WHAT THE TASK ASKS
Leaving the pictures aside, repeat every line below exactly.

MATERIAL FOR THIS TASK

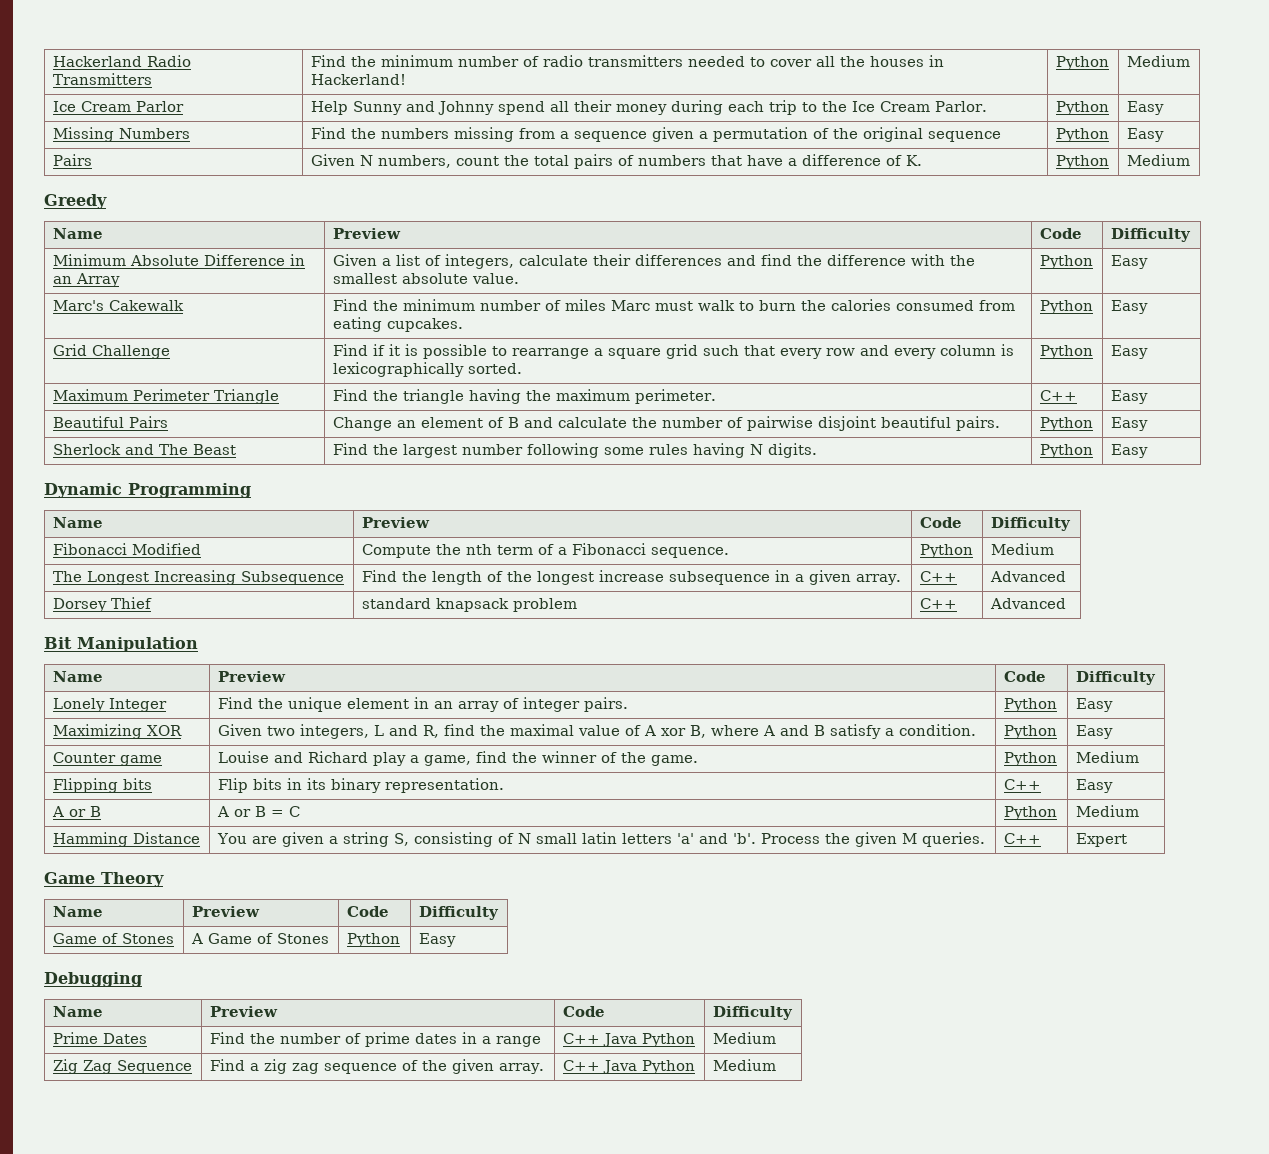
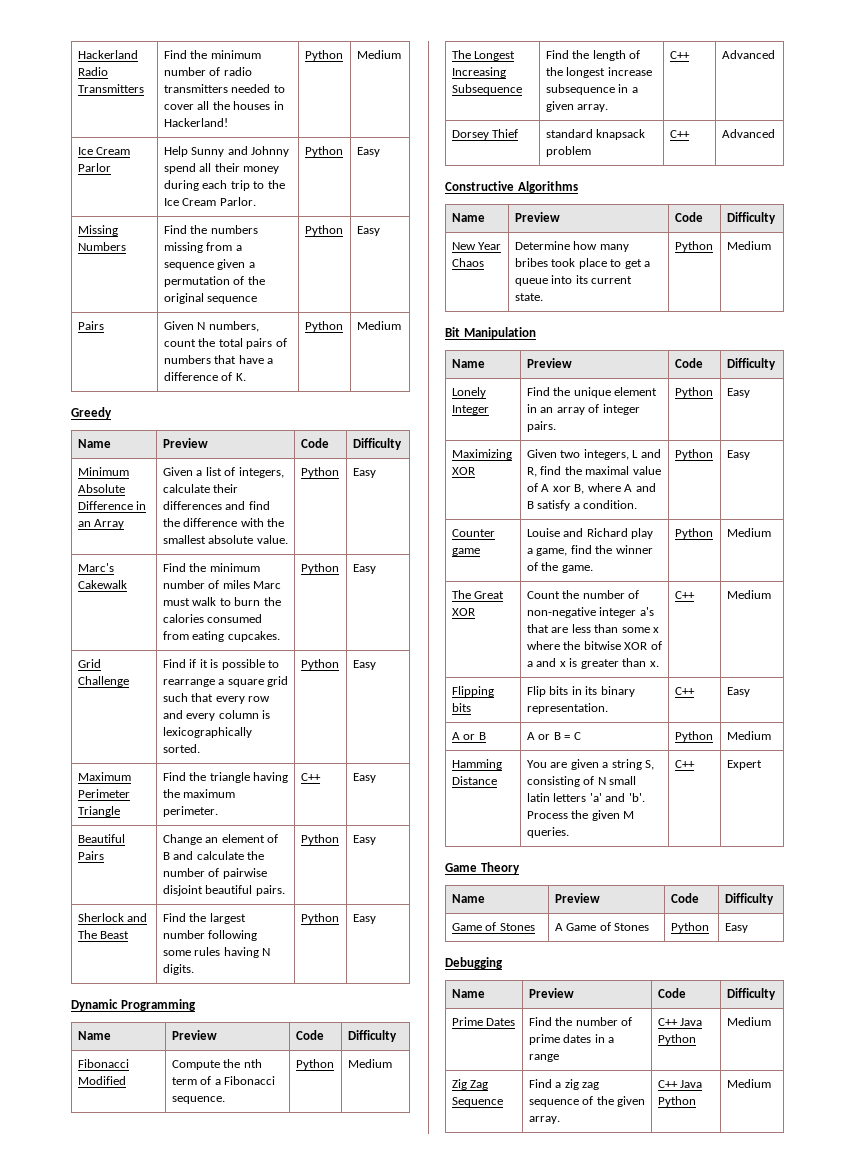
+ Constructive Algorithms
+ Name | Preview | Code | Difficulty
+ New Year Chaos | Determine how many bribes took place to get a queue into its current state. | Python | Medium
+ The Great XOR | Count the number of non-negative integer a's that are less than some x where the bitwise XOR of a and x is greater than x. | C++ | Medium

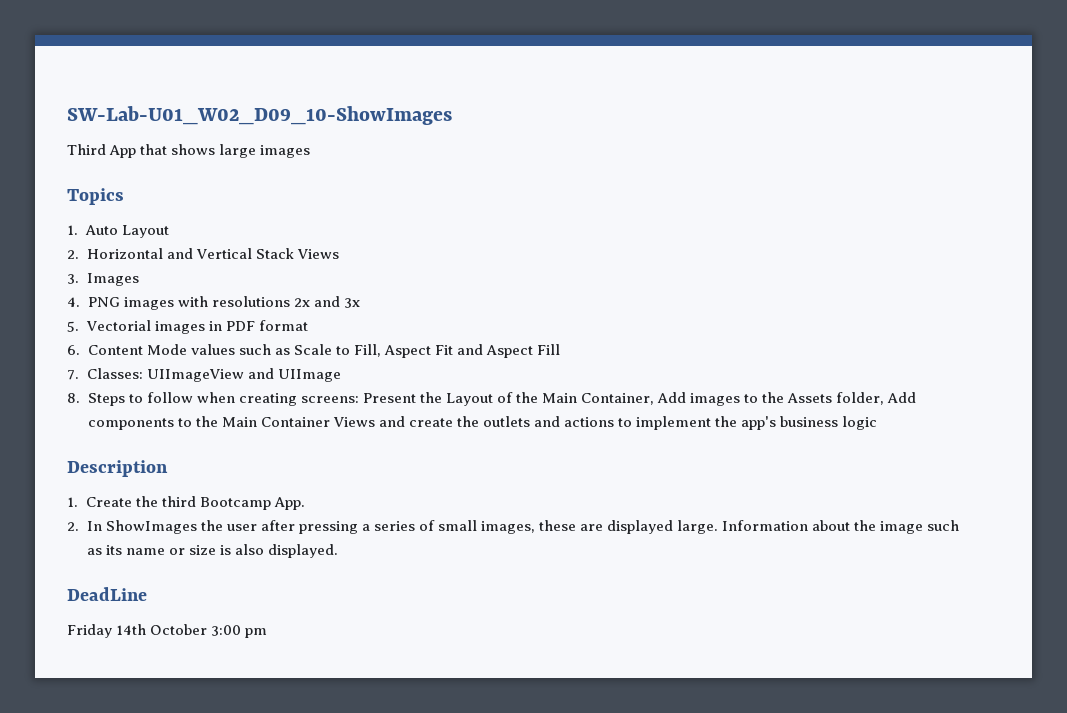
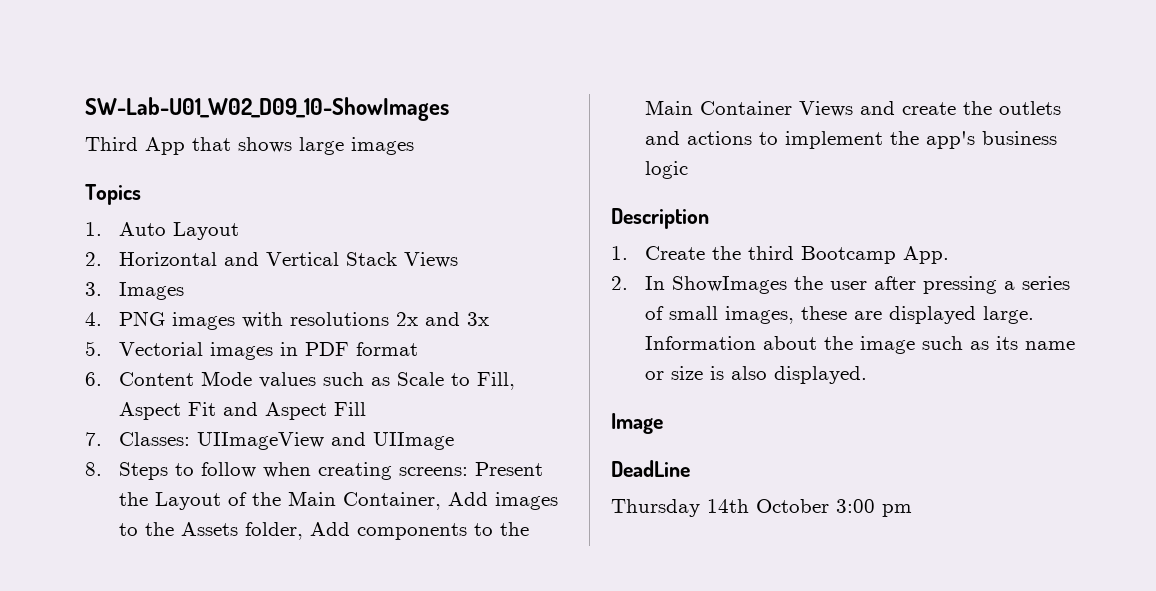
+ Image
- Friday 14th October 3:00 pm
+ Thursday 14th October 3:00 pm

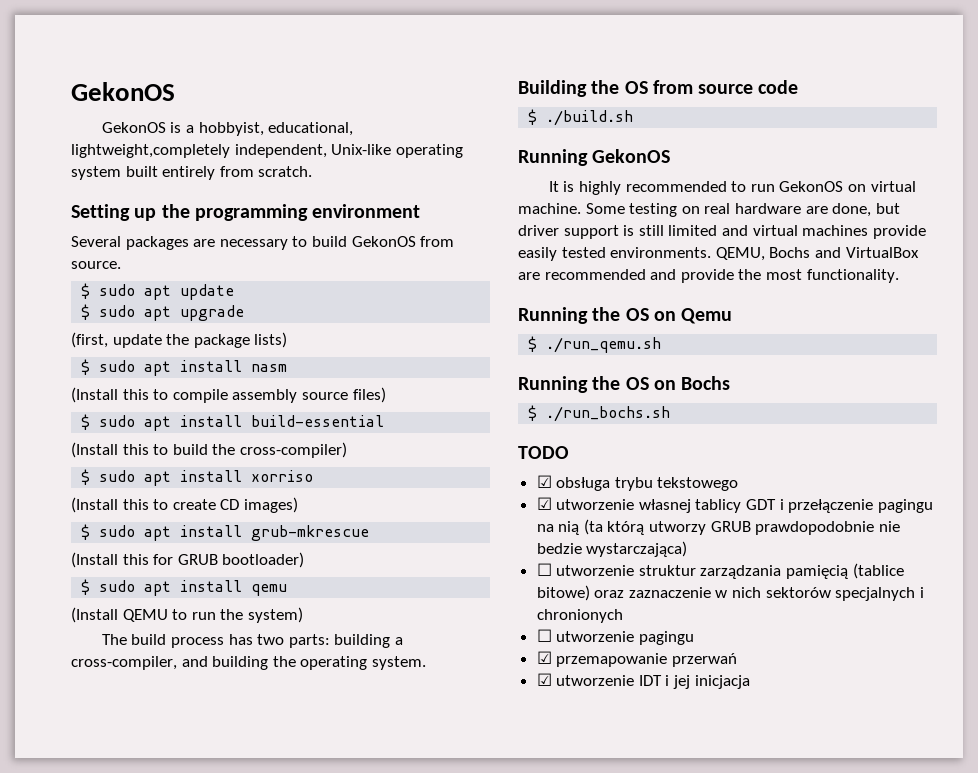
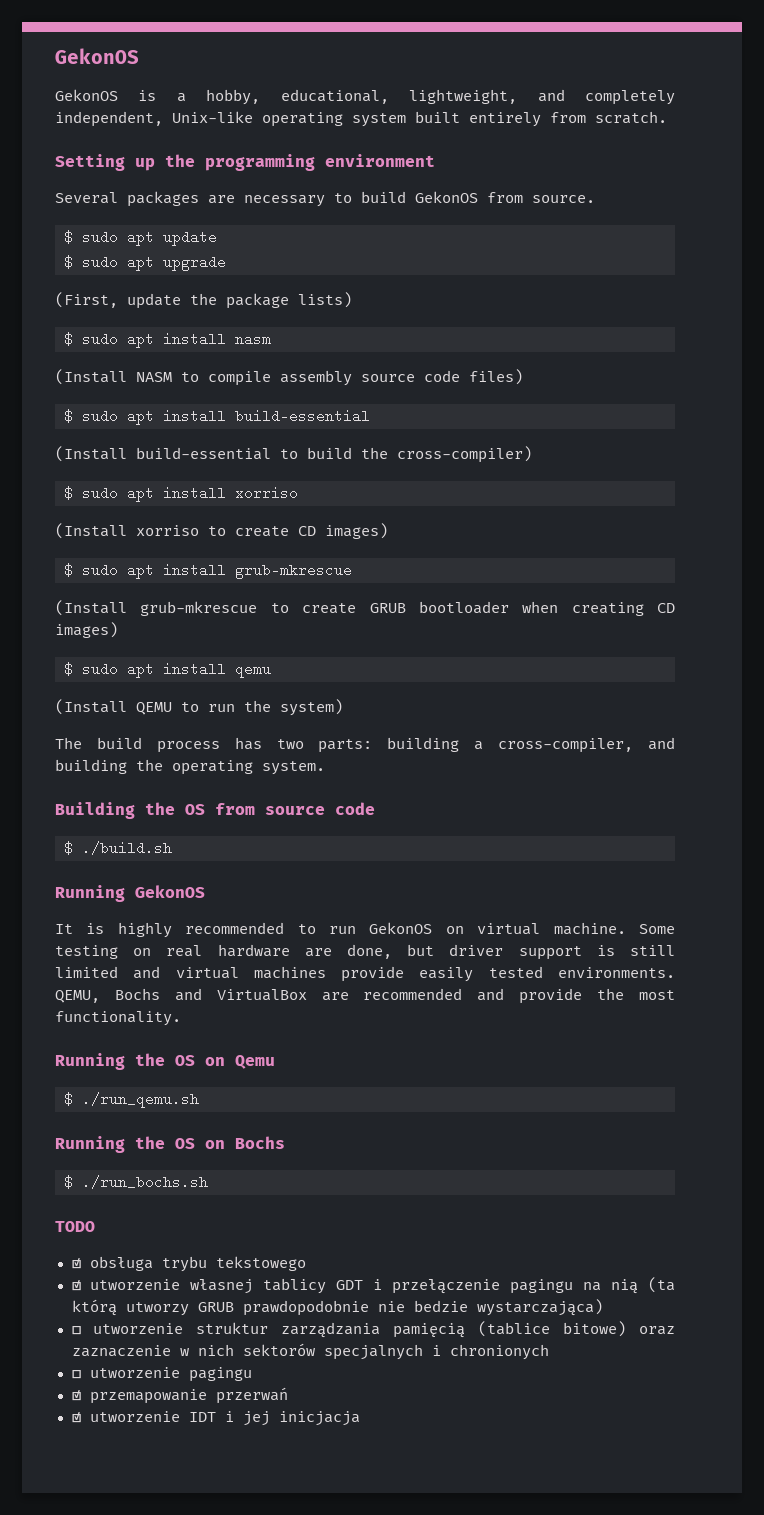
- GekonOS is a hobbyist, educational, lightweight,completely independent, Unix-like operating system built entirely from scratch.
+ GekonOS is a hobby, educational, lightweight, and completely independent, Unix-like operating system built entirely from scratch.
- (first, update the package lists)
+ (First, update the package lists)
- (Install this to compile assembly source files)
+ (Install NASM to compile assembly source code files)
- (Install this to build the cross-compiler)
+ (Install build-essential to build the cross-compiler)
- (Install this to create CD images)
+ (Install xorriso to create CD images)
- (Install this for GRUB bootloader)
+ (Install grub-mkrescue to create GRUB bootloader when creating CD images)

EXERCISE ANSWER
+ Constructive Algorithms
+ Name | Preview | Code | Difficulty
+ New Year Chaos | Determine how many bribes took place to get a queue into its current state. | Python | Medium
+ The Great XOR | Count the number of non-negative integer a's that are less than some x where the bitwise XOR of a and x is greater than x. | C++ | Medium

+ Image
- Friday 14th October 3:00 pm
+ Thursday 14th October 3:00 pm

- GekonOS is a hobbyist, educational, lightweight,completely independent, Unix-like operating system built entirely from scratch.
+ GekonOS is a hobby, educational, lightweight, and completely independent, Unix-like operating system built entirely from scratch.
- (first, update the package lists)
+ (First, update the package lists)
- (Install this to compile assembly source files)
+ (Install NASM to compile assembly source code files)
- (Install this to build the cross-compiler)
+ (Install build-essential to build the cross-compiler)
- (Install this to create CD images)
+ (Install xorriso to create CD images)
- (Install this for GRUB bootloader)
+ (Install grub-mkrescue to create GRUB bootloader when creating CD images)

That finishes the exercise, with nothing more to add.